Соседка повернулась ко мне:
– Покажи, как у тебя? Я фактуру лба ухватить не могу. Невыразительный лоб нажил за свой век божий одуванчик.
Мне захотелось загородить грудью свою работу. Мучительны были те несколько секунд, когда она, уронив на щеку рассыпающиеся волосы, немигающими глазами уставилась в мой рисунок. Какие мысли рождаются сейчас под её аккуратным белым лбом, какое презрение прячется за сомкнутыми губами?
– Кто тебя научил так тушёвку разводить?
Я ответил не сразу:
– Кто же учил? Никто. Сам себе во князьях сидел.
Она улыбнулась:
– А ты откуда, князь?
– Издалека. Всё равно не знаешь.
– А всё-таки…
– Город Густой Бор слыхала?
– Это где?
– На севере…
– И большой город?
– Большой. Из конца в конец курица пешком полчаса идёт.
Она засмеялась:
– Значит, ты нигде не учился… Зря стараешься каждую морщинку вырисовывать. Засушил работу. Формы добивайся. Видишь, скулы, как кулачки. А они у тебя плоские. А это что? Тень?.. Нет, не тень, а пятно. Намазал, лишь бы черно было. Дай, чтоб чувствовалось – это впадина под скулой.
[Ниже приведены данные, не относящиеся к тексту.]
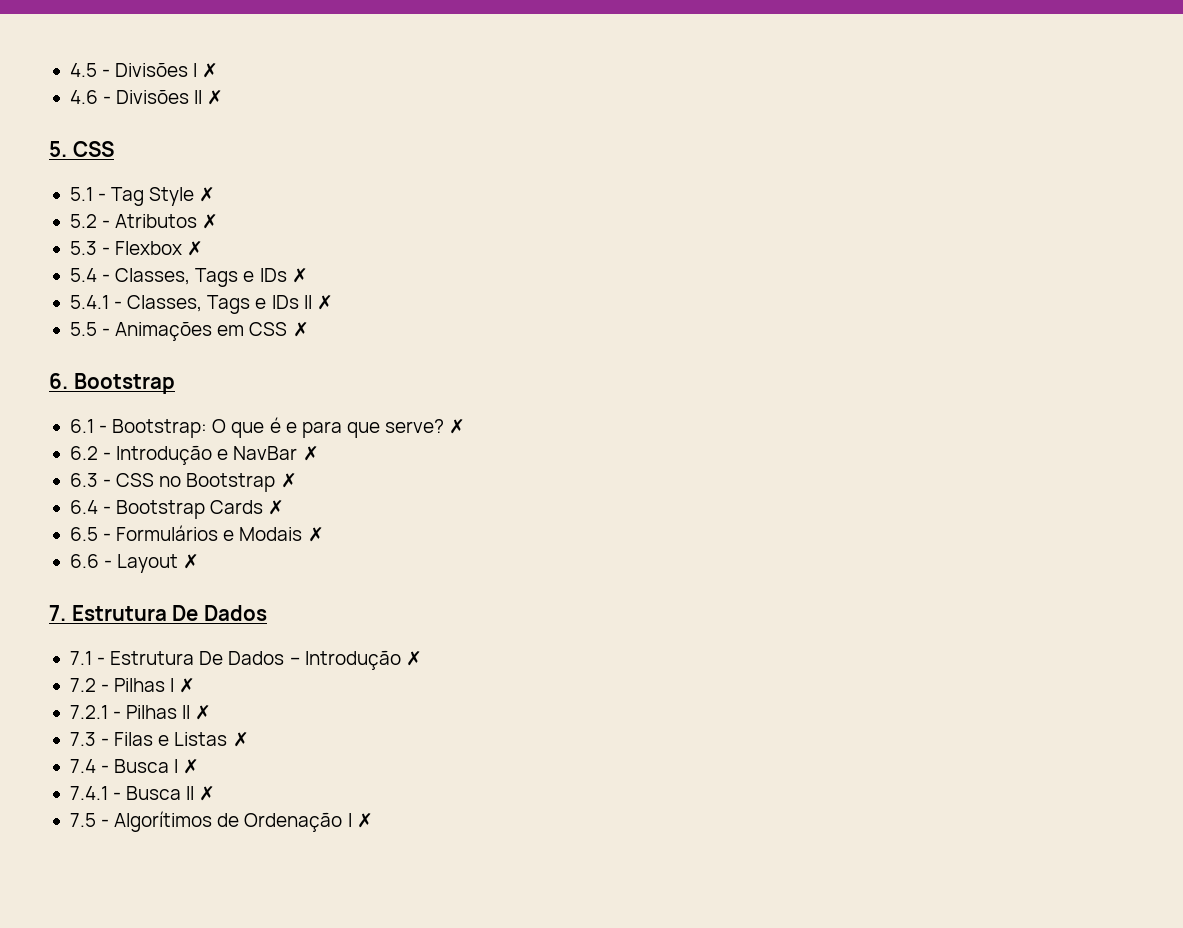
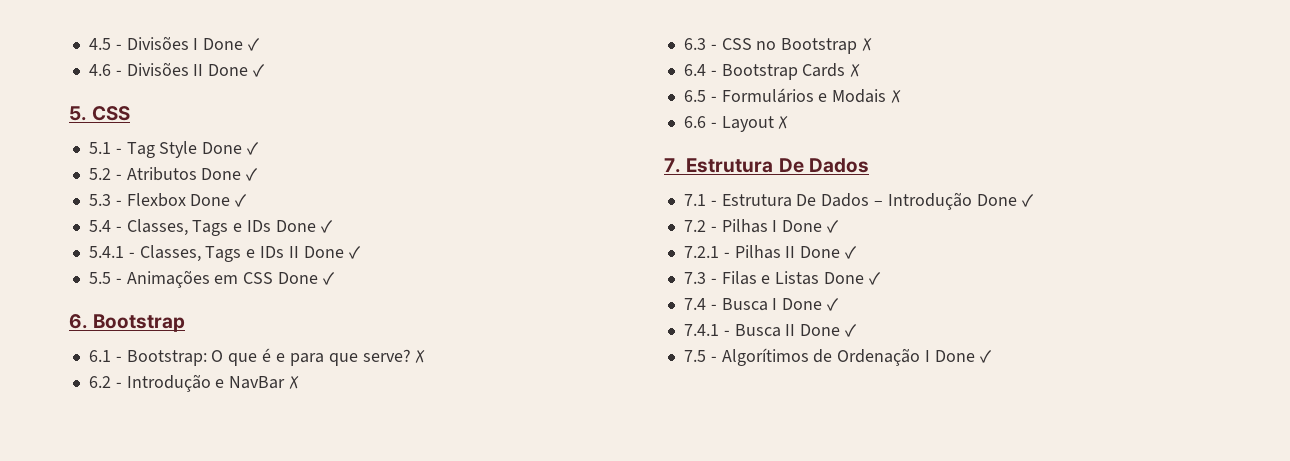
[202,63,219,78] ✗ -> [203,38,261,51] Done ✓
[207,90,224,105] ✗ -> [208,64,266,77] Done ✓
[199,187,216,202] ✗ -> [202,142,260,155] Done ✓
[202,214,219,229] ✗ -> [201,168,259,181] Done ✓
[187,241,204,256] ✗ -> [190,194,248,207] Done ✓
[291,268,308,283] ✗ -> [275,220,333,233] Done ✓
[316,295,333,310] ✗ -> [303,246,361,259] Done ✓
[292,322,309,337] ✗ -> [278,272,335,285] Done ✓
[405,651,422,666] ✗ -> [976,194,1034,207] Done ✓
[179,678,196,693] ✗ -> [782,220,840,233] Done ✓
[195,705,212,720] ✗ -> [800,246,858,259] Done ✓
[232,732,249,747] ✗ -> [824,272,881,285] Done ✓
[183,759,200,774] ✗ -> [782,298,840,311] Done ✓
[199,786,216,801] ✗ -> [800,324,858,337] Done ✓
[356,813,373,828] ✗ -> [934,350,992,363] Done ✓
Ну-ка, тронь.
Я послушно взял карандаш, робко начал подтушёвывать.
– Эх, таким манером барышни цветочки рисуют! – Она потеснила меня плечом, с решительностью, показавшейся мне варварской, сделала несколько нервных штрихов. – Вот видишь?..
Произошло маленькое, только нам двоим приметное чудо: кусок бабкиного лица ожил, сразу же почувствовалась кожа, обтягивающая тупо выпиравшую скулу. Зато другая половина лица старухи стала казаться ещё более плоской. И я ясно видел, в каких местах рисунок просит карандаша.
Во время перерыва, пока наша натурщица, усевшись на кончик помоста, застенчиво мусолила в беззубом рту баранку, все ходили по аудитории, рассматривали друг у друга работы. Около моего рисунка долго не задерживались, едва бросив взгляд, сразу же поворачивались спиной и вполголоса принимались обсуждать работу соседки. При этом как похвала чаще других произносилось слово «лепит».
Мне до жестокой зависти понравился рисунок застенчивого паренька-татарина. Если у моей соседки штрихи были резкие, кричащие, то манера этого паренька была какая-то мягкая, светлая, тени прозрачные. Почему-то становилось жаль нарисованную им старушку, глядящую поверх твоей головы подслеповатыми, бездумными глазами. Может быть, потому что в измятых морщинами губах пряталась пугливая улыбка, а может быть, просто откровенная старость беззащитна и всегда вызывает жалость.
Григорий Зобач жирной, колючей штриховкой нарисовал какую-то сморщенную фурию и громко доказывал, что ему плевать на схожесть, плевать на форму, его портрет – печать всей трудной жизни этой пожилой женщины.
И слова «печать жизни» потревожили даже бабушку. Она сунула в карман обсосанный кусок баранки и бочком мимо молодёжи двинулась посмотреть, как выглядит эта «печать».
Я видел, что, возвращаясь к своему месту, она неприметно осенила себя мелким крестом.
В столицу, на учёбу! Мать, как могла, снарядила меня для будущих подвигов. Праздничный отцовский костюм не надо было перешивать по моим плечам. Строго-настрого было наказано: костюм не трепать каждый день. На будни предназначалась солдатская гимнастёрка. Плохо с брюками. Офицерские синей диагонали галифе, которые за прочную дружбу с заведующим хозяйством я получил при выписке из госпиталя, совсем порвались. Знаете ли вы трагическую особенность диагонали? Если она начнёт расползаться, её бесполезно чинить и штопать. Но и изобретательности матери, желающей снабдить сына, который пробивает себе дорогу в жизнь, нет предела. Галифе можно обшить кожей – такие брюки носят кавалеристы. В этот послевоенный год найти хорошей кожи, и не простой, какая идёт на обычные русские сапоги, а хрома, было почти невозможно. Легче купить костюм, проще сшить новые брюки.